Speak Then Do
Task extraction app that turns freeform thoughts into actionable items with AI parsing and swipe-based triage.
The Problem
The gap between thinking about tasks and tracking them is where things get lost. You’re walking, driving, or mid-conversation when you think “I need to call the dentist, review that budget, and follow up with Sarah.” By the time you open a task app, context-switch into its input format, and type three separate entries with categories and due dates, the overhead has killed the impulse. Most people either don’t capture the thought or dump it into a notes app where it disappears.
What I Built
Speak Then Do is a capture-first task app. You type (or paste) a stream-of-consciousness thought — “call Mom, schedule dentist, review budget, pick up groceries, email Sarah about the proposal” — and AI extracts discrete, actionable tasks from the raw text. No manual formatting, no one-task-at-a-time entry.
Three-View Workflow
Capture — A single text input optimized for speed. No fields, no categories, no dates. Just type what’s on your mind and submit. The interface gets out of the way so you can offload thoughts before they fade.
Review — Extracted tasks appear as swipeable cards. Swipe right to approve, left to discard, or tap to defer. Each card shows the AI’s parsed task with a clean verb-leading format. Tasks that aren’t reviewed expire after 48 hours — a forcing function against review backlog.

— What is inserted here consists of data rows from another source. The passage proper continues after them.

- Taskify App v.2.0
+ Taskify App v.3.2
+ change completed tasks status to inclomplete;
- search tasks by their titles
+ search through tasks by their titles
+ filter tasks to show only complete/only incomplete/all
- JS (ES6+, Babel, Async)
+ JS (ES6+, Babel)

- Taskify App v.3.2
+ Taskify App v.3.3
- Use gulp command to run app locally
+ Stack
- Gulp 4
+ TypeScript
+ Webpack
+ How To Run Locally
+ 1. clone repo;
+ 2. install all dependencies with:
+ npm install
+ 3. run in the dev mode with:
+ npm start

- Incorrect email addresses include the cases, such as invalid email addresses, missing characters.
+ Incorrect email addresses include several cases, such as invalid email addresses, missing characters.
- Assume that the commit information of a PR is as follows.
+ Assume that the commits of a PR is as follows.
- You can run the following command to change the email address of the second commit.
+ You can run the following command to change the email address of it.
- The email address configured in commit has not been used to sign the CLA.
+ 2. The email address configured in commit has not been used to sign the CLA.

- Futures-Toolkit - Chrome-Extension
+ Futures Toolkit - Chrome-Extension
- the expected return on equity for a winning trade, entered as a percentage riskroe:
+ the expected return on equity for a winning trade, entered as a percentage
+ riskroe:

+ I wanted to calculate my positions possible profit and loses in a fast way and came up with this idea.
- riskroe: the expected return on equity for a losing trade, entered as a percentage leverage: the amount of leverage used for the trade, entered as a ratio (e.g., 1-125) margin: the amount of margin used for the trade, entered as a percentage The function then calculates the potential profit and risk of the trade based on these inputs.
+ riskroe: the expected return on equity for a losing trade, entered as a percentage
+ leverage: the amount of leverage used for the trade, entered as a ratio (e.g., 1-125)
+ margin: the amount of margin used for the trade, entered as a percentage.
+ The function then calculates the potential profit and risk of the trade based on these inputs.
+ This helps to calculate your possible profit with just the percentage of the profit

Tasks — Approved tasks land in a simple checklist. Tap to complete. No priority levels, no nested subtasks, no project folders. The simplicity is intentional — this is a capture tool, not a project management system.
AI Task Extraction
The extraction pipeline runs through a Supabase Edge Function. Raw text goes in, structured tasks come out. The parser handles implicit tasks (“need to call Mom” becomes “Call Mom”), compound entries (“schedule dentist and doctor” becomes two tasks), and filters non-actionable content (“I’m tired” gets skipped). Each extracted task starts with a verb — the format that research shows drives completion.
Technical Decisions
Supabase Edge Functions over client-side AI — Task extraction needs an LLM call. Running this through a Supabase Edge Function keeps API keys server-side and allows model swapping without app updates. The function is stateless — it receives text, returns tasks, stores nothing.
Framer Motion for view transitions — The three views (Capture, Review, Tasks) transition with directional slides that reinforce the left-to-right workflow progression. Swipe gestures on review cards use spring physics for natural feel. These micro-interactions matter in a tool you use dozens of times daily.
48-hour expiry on unreviewed tasks — A deliberate design constraint. Without expiry, the review queue becomes another inbox to dread. The time pressure keeps the system honest — if a task wasn’t worth reviewing in two days, it probably wasn’t worth doing.